日本高齢協連 第23回通常総会 多様なニーズに応える高齢協へ 役員交代 曽我会長、薄井専務理事に

本紙 福本

 ワーカーズコープ連合会準加盟組織の日本高齢者生活協同組合連合会は第23回通常総会を6月8日、ワーカーズコープ連合会本部(東京・池袋)で開催し、オンライン含め62人が参加しました。介護が必要な高齢者中心の事業からの転換を改めて明確にし、多様なニーズに応えられる高齢協に転換していく方向を打ち出しました。高見優会長理事が退任し、曽我秀秋専務理事が新たな会長理事に選ばれました。(本紙 福本)

会長理事に就任した曽我さん

介護保険中心の事業を越えて

 高見優会長理事が、今後の連合会活動に期待を寄せながら、今日の総会で退任する旨あいさつ。公益財団法人 生協総合研究所の鈴木岳(たかし)研究員と、ワーカーズコープ連合会の古村伸宏理事長が来賓あいさつを行いました。

「1人でも高齢協運動を行う」と退任後について語る高見さん

 曽我秀秋専務理事が議案提案。「介護報酬改定に翻弄されるのではなく、介護保険制度改悪を許さない運動を強めていこう。来年は2回目の国際協同組合年。高齢協も協同組合としての自覚をさらに高めながら、関連行事にも積極的に関与していきたい」と基調を話し、23年度事業報告では、「高齢社会を生きるすべての世代が共に支え合い、安心して暮らし続けられるまちづくりを目指す」と掲げた「中期計画ビジョン」を作成したことにふれ、「ビジョンを有効に活用して単協の活動につなげてほしい」と呼びかけました。

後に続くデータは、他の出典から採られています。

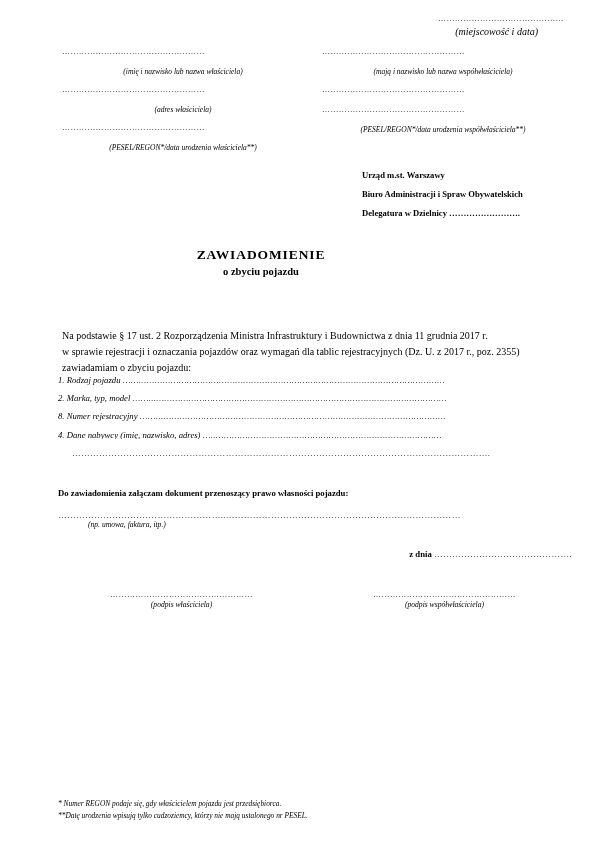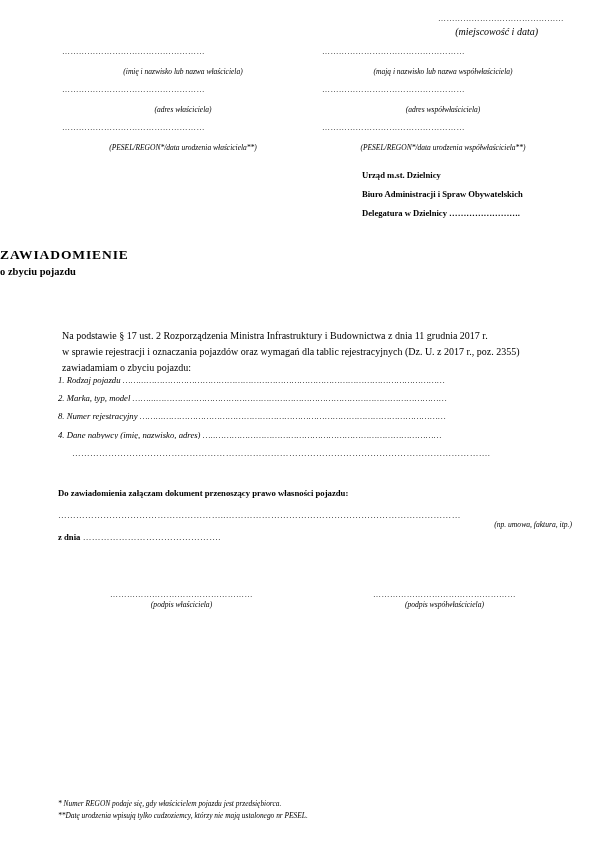--- a/index.html
+++ b/index.html
@@ -248,7 +248,6 @@
         </div>
         <div class="field">
           <div class="line">……………………………………………</div>
-          <div class="caption">(adres współwłaściciela)</div>
         </div>
         <div class="field">
           <div class="line">……………………………………………</div>

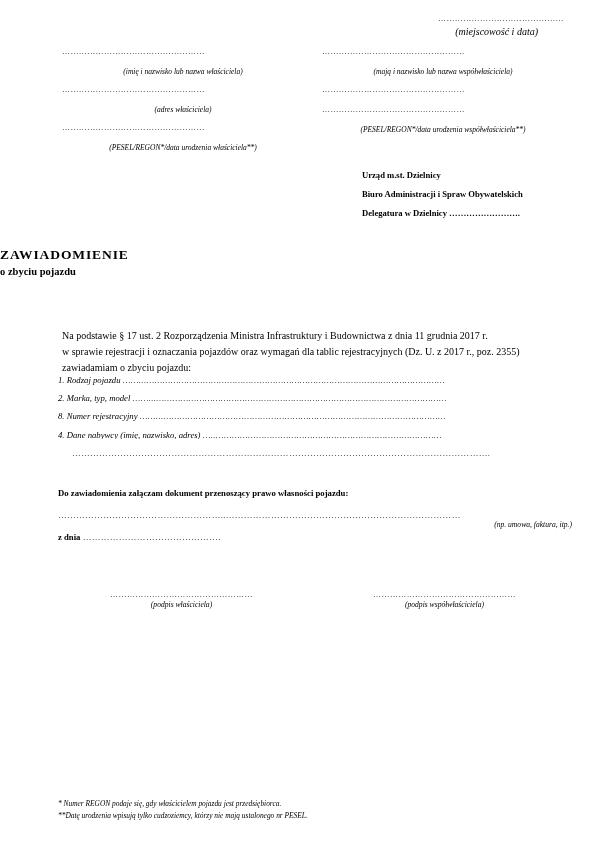--- a/index.html
+++ b/index.html
@@ -259,7 +259,7 @@
   </div>
 
   <div class="addressee">
-    <div>Urząd m.st. Dzielnicy</div>
+    <div>Urząd m.st. Warszawy</div>
     <div>Biuro Administracji i Spraw Obywatelskich</div>
     <div>Delegatura w Dzielnicy …………………….</div>
   </div>

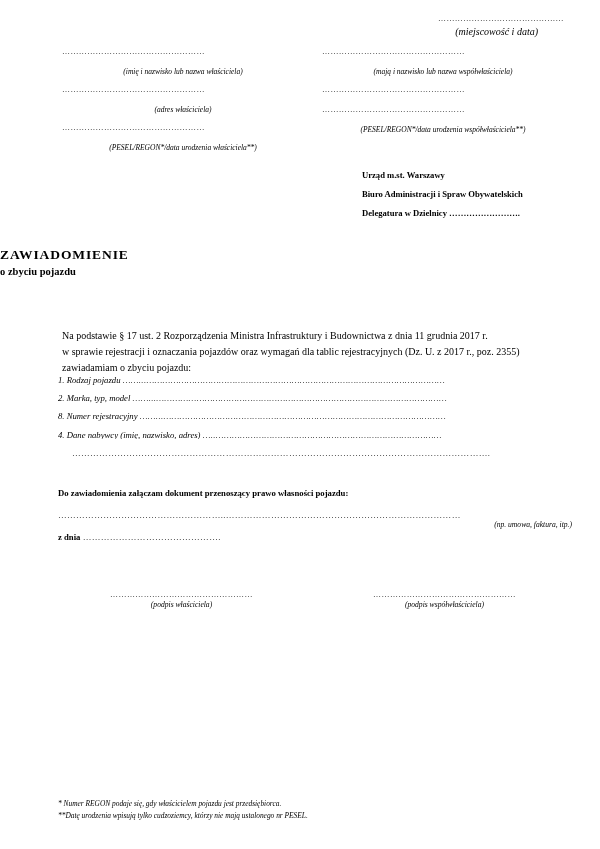--- a/index.html
+++ b/index.html
@@ -89,6 +89,7 @@
     top: 247px;
     left: 0;
     width: 522px;
+    text-align: center;
   }
   .title .t1 {
     font-weight: bold;

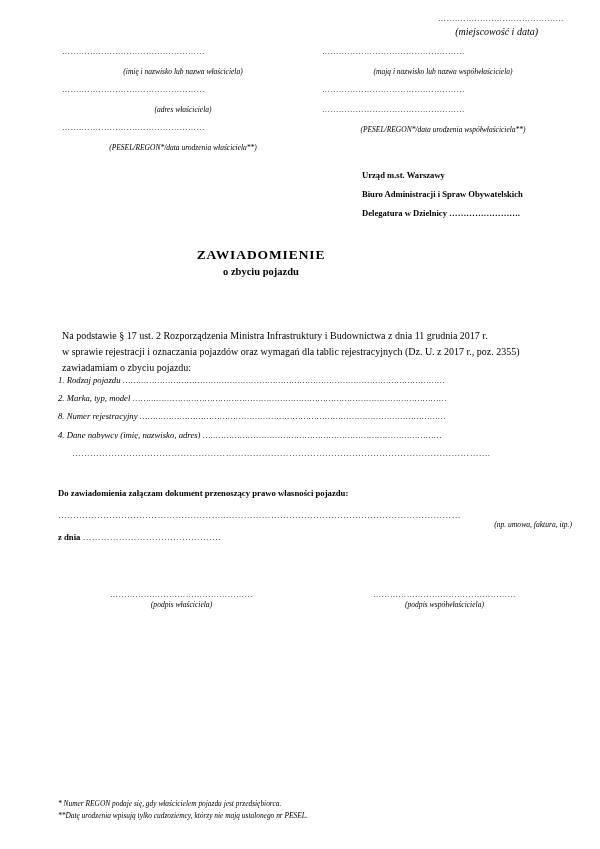--- a/index.html
+++ b/index.html
@@ -163,7 +163,7 @@
   .attach .sub {
     font-style: italic;
     font-size: 7.6px;
-    text-align: right;
+    text-align: left;
     margin-top: 0px;
     padding-left: 30px;
   }

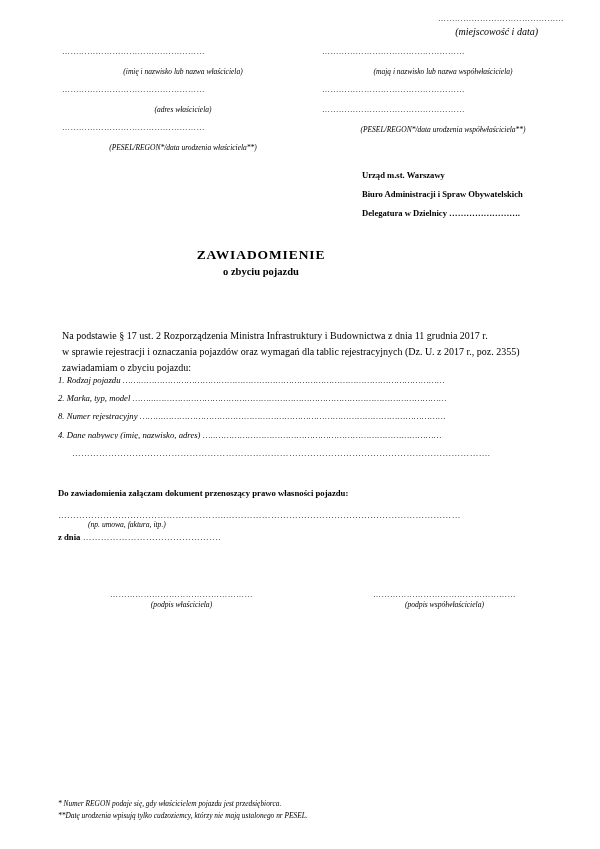--- a/index.html
+++ b/index.html
@@ -168,8 +168,9 @@
     padding-left: 30px;
   }
   .attach .fromdate {
-    margin-top: 3px;
-    font-size: 8.7px;
+    margin-top: 20px;
+    font-size: 8.7px;
+    text-align: right;
   }
   .attach .fromdate b {
     font-weight: bold;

 24年度の活動方針では、多様なニーズに応えられる事業への転換について。「単協の事業は、介護保険がベースの介護事業や在宅介護事業が中心だが、3万9000人いる組合員のうち、介護保険の利用者は圧倒的少数。大多数の組合員にはもっと多様なニーズが存在するはず。介護保険を軸に据えた事業から脱皮する必要がある」と強調し、ケアの現場で使われる「利用者」という表現を介護保険の利用者と狭い範囲で捉えず、高齢者の暮らしのニーズを徹底して洗い出し、仕事につないでいくことの必要性を訴えました。

「就活サポート事業」の討論も

 その後の質疑討論で、「就活サポート事業」にかかる議案について、京都高齢協の小室あゆみさんは「終活サポート事業の預託金は利用者の資産。経営破綻した場合でも払い戻しが受けられる(本制度整備を)とした部分が内閣府のガイドラインのポイント。終活サポート事業に取り組む単協もあるが、連合会が預託金管理を担えば、ガイドラインに則った組織として社会的信用が高まる。同様の事業者が連合会に結集し、ルールなどを統一できれば、窓口を一本化し、相談受付や書式の共有、弁護士など専門職への相談も可能。単協で担うよりコストも抑えられる」と、賛成の立場から発言しました。

 長野高齢協の小林幸代理事は、組合員活動や松本市から昨年受託した「ヤングケアラー支援事業」の取り組みについて。

 香川高齢協の池田章子理事長は、2012年に仕事の幅を広げる目的で立ち上げた一般社団法人香川県高齢者支援協会以来となる新たな法人格(社会福祉法人)取得を目指した取り組みについて。「取得後には、香川高齢協で行っている福祉事業の一部を新法人に譲渡。検討は前向きに進んでいる」。

 大阪高齢協の橋本篤副理事長は、1泊2日で行った事業計画合宿の様子を報告。「初日は、4月からの介護保険制度の改正や、連合会中長期ビジョンの読み合わせ、協同組合の基本的な内容や経営指標の見方などを勉強し直し、2日目は事業所ごとに話し合い、それぞれの3年後の目標を立てた。『場所の移転』『終(つい)の住処(すみか)を作る』など具体的な意見も出され、『そのためには家族会を行おう』『利用者ニーズの把握をしっかり行おう』という話も」。

 8人が発言しました。

 全議案「賛成多数」で承認。曽我秀秋会長理事を選出し、佐藤康浩副会長理事、薄井有三専務理事を加えて新三役。新設した専務補佐に本間紀子さんを選任しました。

 大阪高齢協の岩浅えり子さんが退任理事を代表してあいさつしました。